Heute um 16 Uhr will Jürgen Rüttgers ein Pressestatement am Bochumer Opelwerk 1 abgeben. Der Ministerpräsident ist Gast der Betriebsversammlung der Automobilwerker. Ganz gleich, wie man den Einsatz der Regierenden aus den Opelländern, aus USA und Russland zur Opelrettung beurteilt – in diesem Fall ist der Ort die Nachricht. Die Staatskanzlei hat SMSen herumgeschickt, trommelt die Presse zusammen. Damit Rütte, wie gewünscht, gleich vorm "Werkstor 1" stattfindet – ein Symbolbild. Oder: Wenn Politik Wirklichkeit trifft, lagern dort Übertragungswagen, Reporter, Techniker. Professionelle Schaulustige. Und ich frage mich, ob das sein muss? Wozu das gut ist? Ich frage mich das spätestens seit der Nokiatragödie.
Fotos: ruhrbarone.de
Damals musste ich ein paar Stunden nach der überraschenden Nachricht von der Schließung der Fabrik vors Tor. Sollte ein Fotos machen, Betroffene befragen, Stimmungen einfangen. Und ich habe mich selten so geschämt als Journalist. Hatte doppeltes Mitleid mit den verhuschten Arbeiterinnen. Erinnere mich an Privatfernsehkollegen, die sich mit blendendem Arbeitslicht auf jede/n stürzten, die/der aus dem Werk kam und immer die gleiche (W_)Fragen loswurden: Wie fühlen Sie sich? War das ein Schock? Was machen Sie jetzt? Und wenn sie genug Wut, Trauer, Tränen im Kasten hatten, machten sie wieder dumme Sprüche über die Privatwagen der Mitarbeiter – "sitzen die auch nicht mehr lange drin, höhö". Echt, fies.
Ich habe mich deshalb gefreut, dass ich in den letzten Wochen nicht vorm Opel-Werk stehen musste. Und mir dann diese Frage gestellt: Darf man das, überhaupt? Sollte man die Leute, die "Betroffenen" nicht in Ruhe lassen, die gerade von Kündigung, Schließung, sonst was erfahren? Sollte es nicht ein Echttränenverbot geben im Fernsehen.
Oder muss man gerade dahin, muss die Nachricht ein Bild bekommen?

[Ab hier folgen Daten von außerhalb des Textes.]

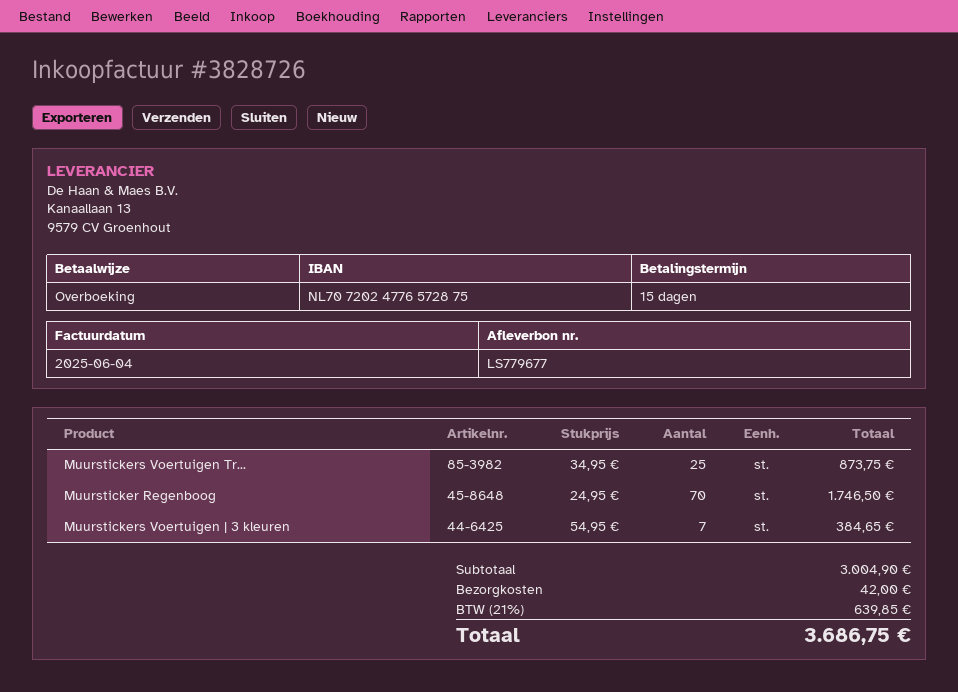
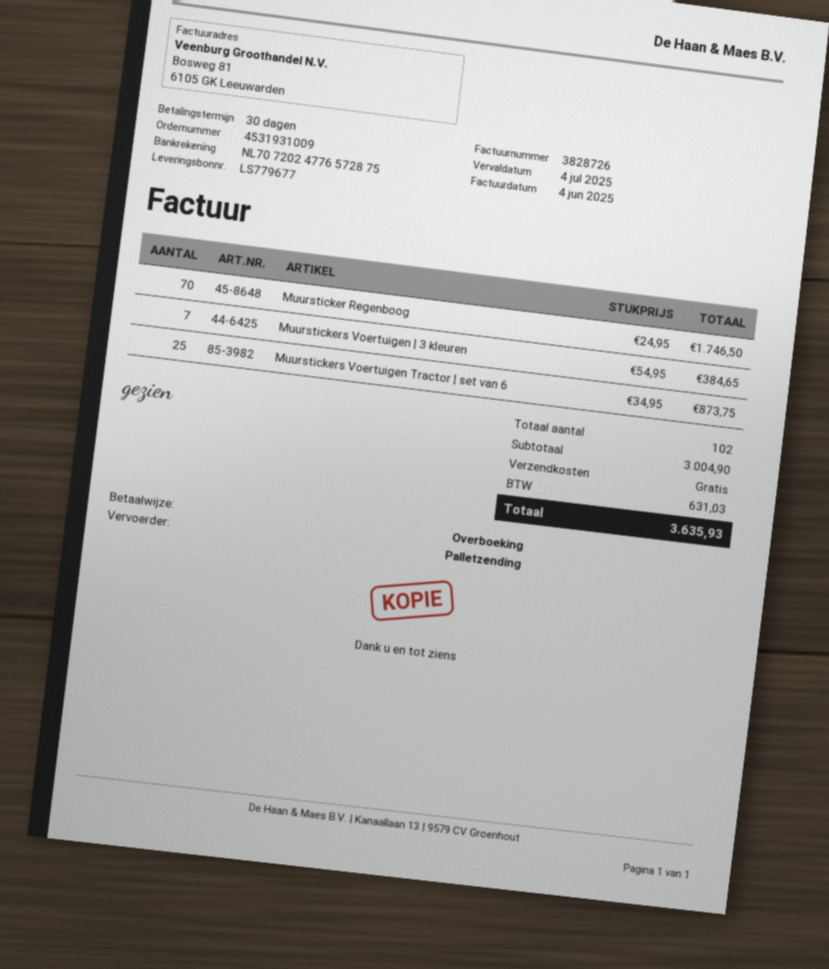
payment terms: 15 days -> 30 days
shipping: 42.00 -> 0.00
tax: 639.85 -> 631.03
total: 3686.75 -> 3635.93

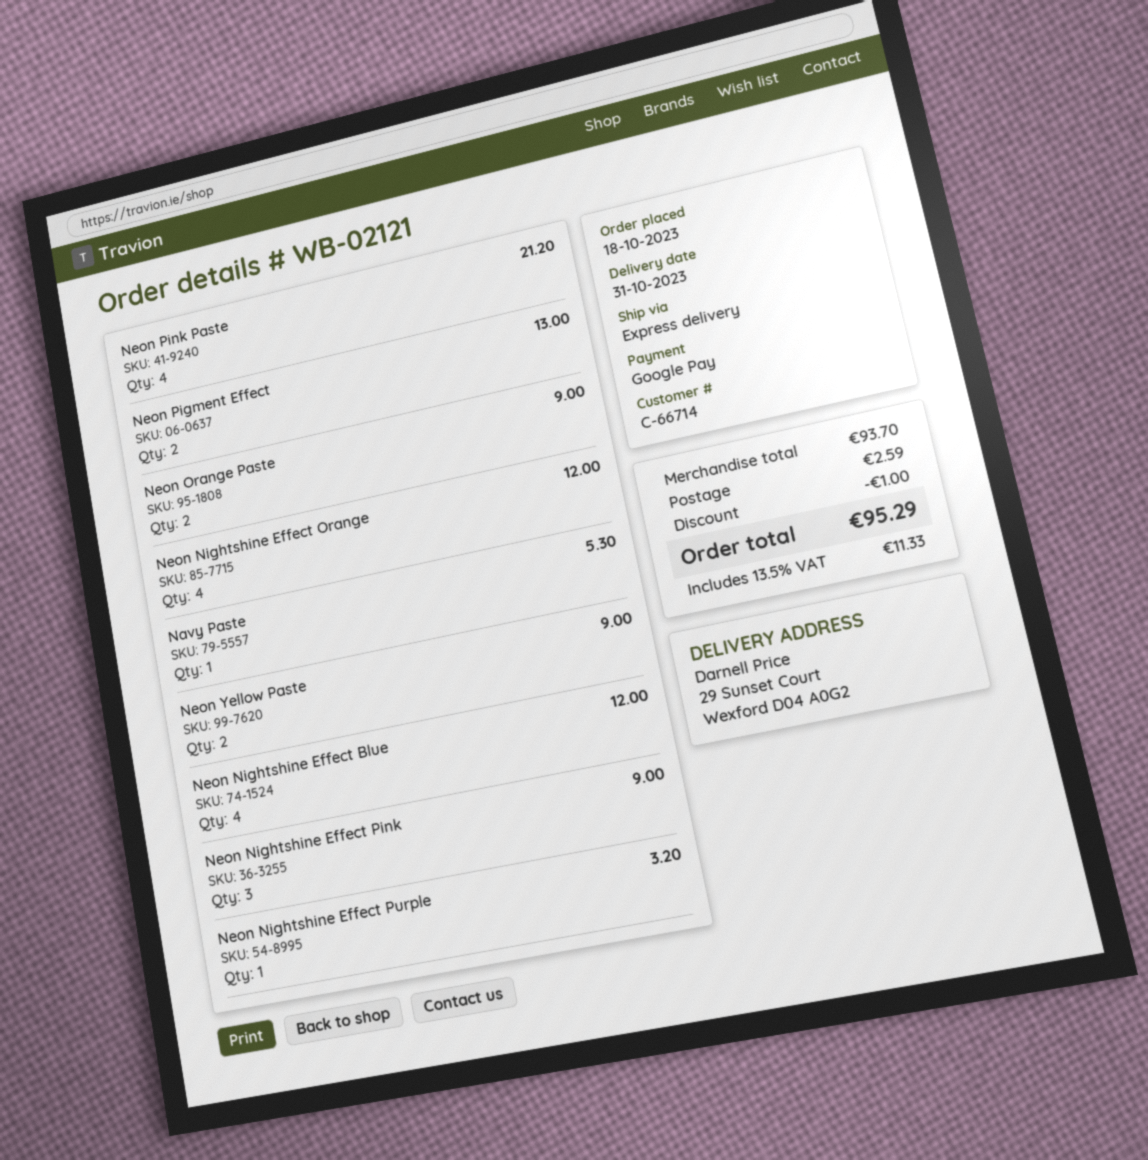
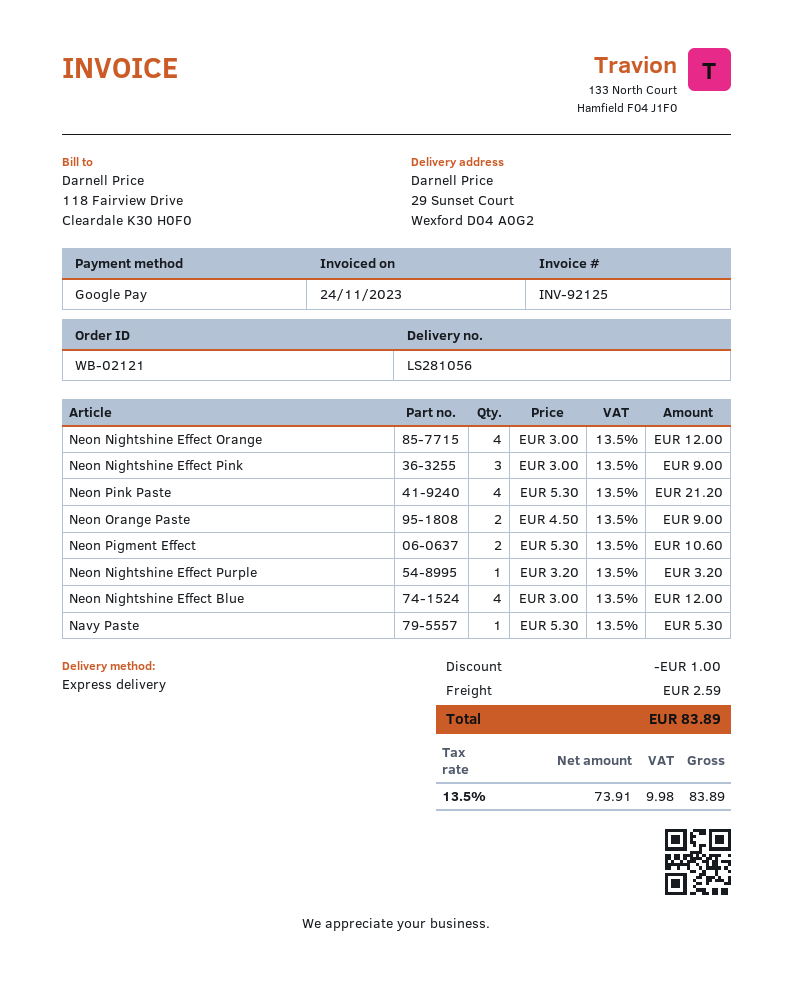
Neon Pigment Effect: 2 for 13.00 -> 2 for 10.60
Neon Yellow Paste: 2 for 9.00 -> none
tax: 13.5% = 11.33 -> 13.5% = 9.98
total: 95.29 -> 83.89

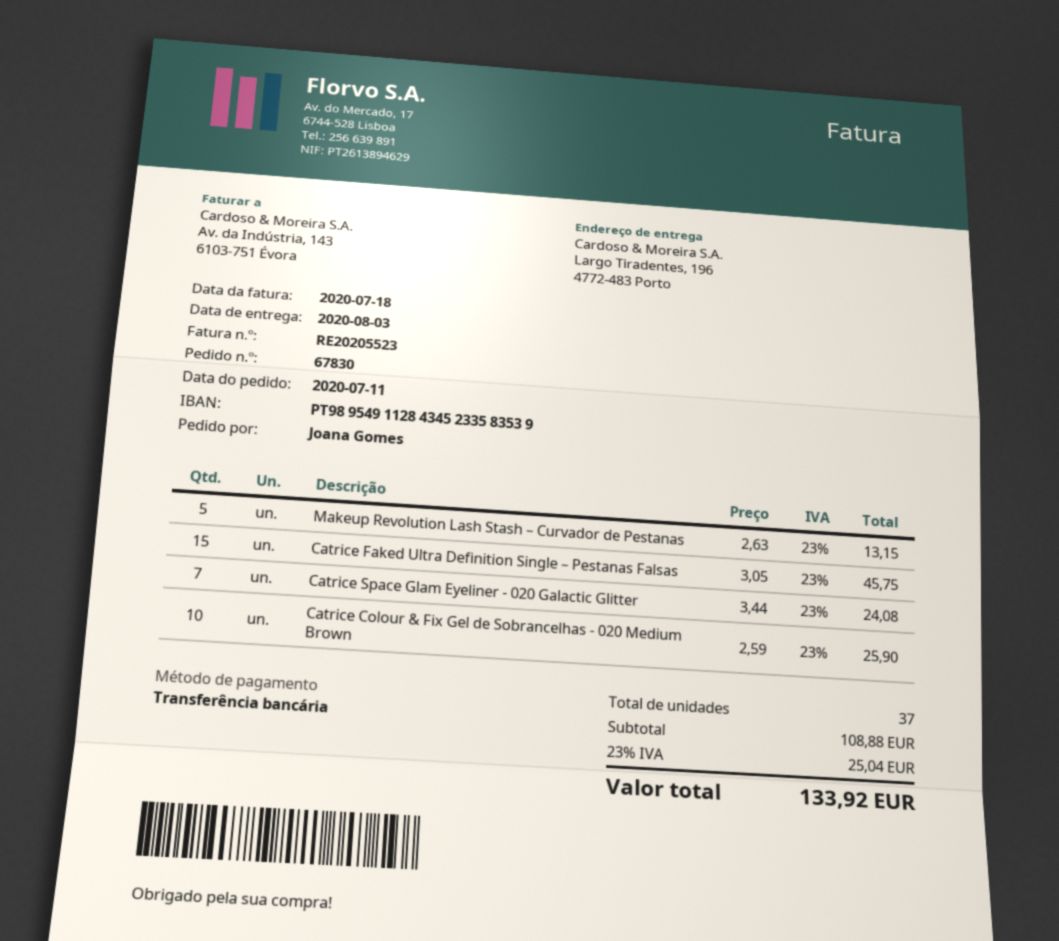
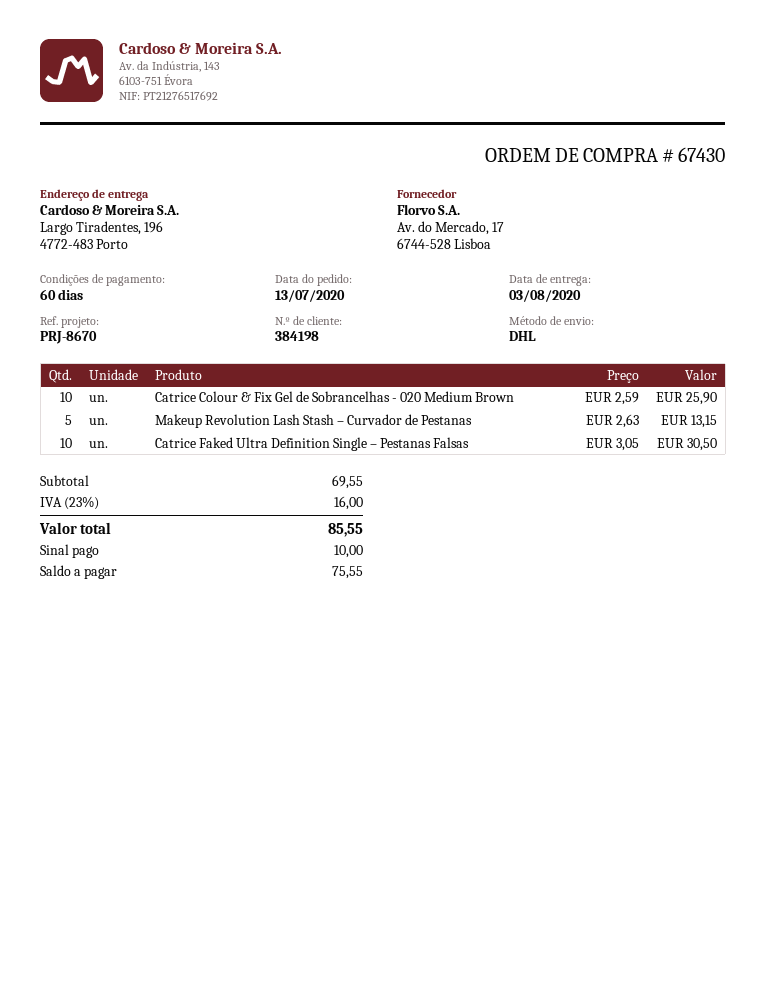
order number: 67830 -> 67430
order date: 2020-07-11 -> 2020-07-13
Catrice Faked Ultra Definition Single – Pestanas Falsas: 15 x 3.05 = 45.75 -> 10 x 3.05 = 30.50
Catrice Space Glam Eyeliner - 020 Galactic Glitter: 7 x 3.44 = 24.08 -> none
subtotal: 108.88 -> 69.55
tax: 23% = 25.04 -> 23% = 16.00
total: 133.92 -> 85.55

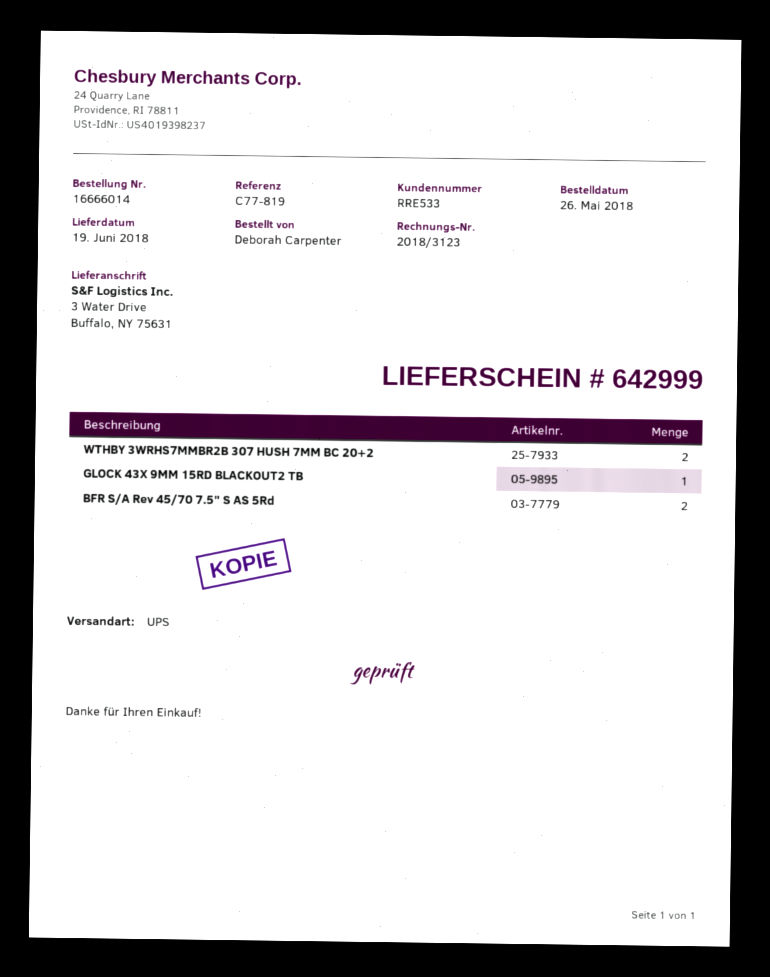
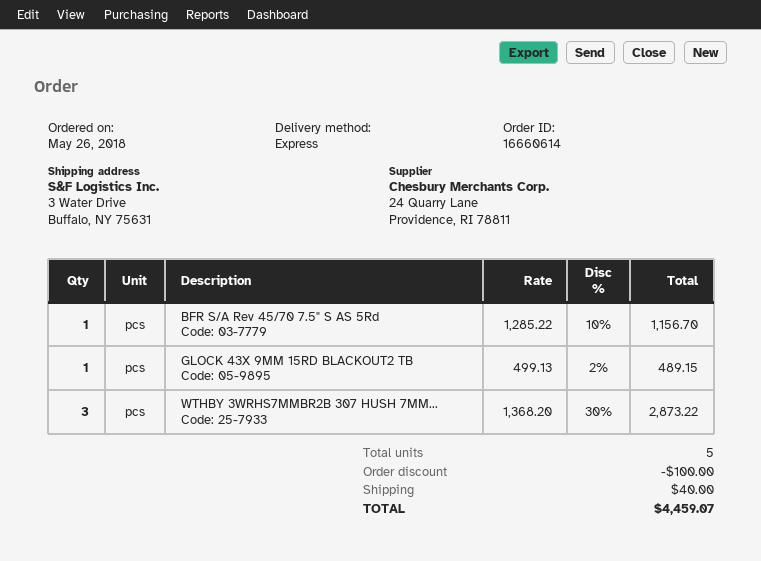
order number: 16666014 -> 16660614
shipping method: UPS -> express
WTHBY 3WRHS7MMBR2B 307 HUSH 7MM BC 20+2: 2 -> 3
BFR S/A Rev 45/70 7.5" S AS 5Rd: 2 -> 1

Gewerkschafter sagen, natürlich muss die Presse dahin, im Falle Nokia haben sich die Kollegen explizit bei der Presse bedankt. Ohne Medien, wären sie sang- und klanglos abgewickelt worden.
Ich weiß es nicht, ich weiß nicht, wer mehr davon hat: Sender, Journalisten, Profischaulustige? Oder der Mitarbeiter?
„Menschen, Bilder, Emotionen“ – heißen nicht die Fernsehjahresrückblicke so? Und so funktioniert sie wohl, die Medienmaschine, eine Gratwanderung, mal mehr, mal weniger zynisch.
Mir fällt dazu ein ganz anderes Beispiel ein, das aber glaube ich psychologisch ähnlich läuft: Die traurigen schwarzen Babys, mit denen zu Weihnachten immer um Spenden geworben wird. Wenn ich ehrlich bin, rührt mich das auch mehr an, als wenn ich eine Zahl lese „so und soviel Millionen Kinder sterben jedes Jahr an Unterernährung“. Ganz automatisch und obwohl mir der Mechanismus vollkommen klar ist.
Mit den Bildern wird ja Meinung gemacht und werden Interessen verteidigt. Und eine weinende Nokianerin oder ein fluchender Opelaner hinterlassen einen bleibenderen Eindruck als eine simple Zahl von wieder so und soviel tausend Entlassenen. Vielleicht liegt’s auch mit an den fehlenden Bildern, dass sich für Hertie und Karstadt nicht so viele Retter finden.
Irgendwie haben wohl alle was davon. Und wie bei jeder Gratwanderung können sich auch alle Beteiligten in gewissem Maße entscheiden, wie weit sie gehen wollen.